Content starts
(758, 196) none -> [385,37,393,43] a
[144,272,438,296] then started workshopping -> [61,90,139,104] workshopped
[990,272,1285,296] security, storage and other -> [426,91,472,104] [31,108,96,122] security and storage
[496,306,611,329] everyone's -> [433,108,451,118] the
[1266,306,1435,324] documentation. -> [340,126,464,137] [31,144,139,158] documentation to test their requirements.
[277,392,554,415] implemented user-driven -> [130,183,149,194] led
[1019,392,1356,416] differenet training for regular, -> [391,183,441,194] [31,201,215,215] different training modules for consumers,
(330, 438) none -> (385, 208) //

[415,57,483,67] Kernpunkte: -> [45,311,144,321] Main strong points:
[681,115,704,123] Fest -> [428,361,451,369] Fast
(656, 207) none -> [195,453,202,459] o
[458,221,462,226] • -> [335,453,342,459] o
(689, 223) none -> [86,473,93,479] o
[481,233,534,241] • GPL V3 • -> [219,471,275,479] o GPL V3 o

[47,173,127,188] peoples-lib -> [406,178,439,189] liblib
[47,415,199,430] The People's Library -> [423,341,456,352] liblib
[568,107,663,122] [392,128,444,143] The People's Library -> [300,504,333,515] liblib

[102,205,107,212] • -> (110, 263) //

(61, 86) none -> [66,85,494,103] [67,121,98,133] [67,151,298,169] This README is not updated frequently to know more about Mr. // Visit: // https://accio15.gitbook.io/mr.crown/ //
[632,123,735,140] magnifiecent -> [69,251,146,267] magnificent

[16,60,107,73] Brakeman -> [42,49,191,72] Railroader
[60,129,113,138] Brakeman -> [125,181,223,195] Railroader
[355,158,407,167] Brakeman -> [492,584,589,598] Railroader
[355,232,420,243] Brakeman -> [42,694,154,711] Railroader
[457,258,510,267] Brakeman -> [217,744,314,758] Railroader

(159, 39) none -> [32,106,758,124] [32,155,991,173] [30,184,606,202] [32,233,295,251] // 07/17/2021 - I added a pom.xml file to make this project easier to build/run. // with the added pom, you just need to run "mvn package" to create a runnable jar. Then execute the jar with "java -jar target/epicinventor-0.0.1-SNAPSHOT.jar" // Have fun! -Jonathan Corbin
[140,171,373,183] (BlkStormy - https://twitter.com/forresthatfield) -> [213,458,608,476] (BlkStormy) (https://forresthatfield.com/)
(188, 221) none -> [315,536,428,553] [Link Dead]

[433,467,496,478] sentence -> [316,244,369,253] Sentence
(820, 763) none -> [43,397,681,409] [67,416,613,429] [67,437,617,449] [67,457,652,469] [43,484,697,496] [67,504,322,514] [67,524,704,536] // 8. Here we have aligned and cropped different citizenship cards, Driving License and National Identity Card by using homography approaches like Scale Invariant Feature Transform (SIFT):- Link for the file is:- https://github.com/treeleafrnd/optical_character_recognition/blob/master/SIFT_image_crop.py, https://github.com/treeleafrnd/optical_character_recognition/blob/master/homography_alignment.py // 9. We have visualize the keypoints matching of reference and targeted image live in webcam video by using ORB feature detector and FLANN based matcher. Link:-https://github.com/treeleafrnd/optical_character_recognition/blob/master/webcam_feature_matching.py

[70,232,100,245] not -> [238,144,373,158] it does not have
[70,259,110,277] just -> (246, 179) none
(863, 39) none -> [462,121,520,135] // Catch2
Content ends
- Task -
Check every line above for the word "just" and copy those that have it.

- Exercise response -
(159, 39) none -> [32,106,758,124] [32,155,991,173] [30,184,606,202] [32,233,295,251] // 07/17/2021 - I added a pom.xml file to make this project easier to build/run. // with the added pom, you just need to run "mvn package" to create a runnable jar. Then execute the jar with "java -jar target/epicinventor-0.0.1-SNAPSHOT.jar" // Have fun! -Jonathan Corbin
[70,259,110,277] just -> (246, 179) none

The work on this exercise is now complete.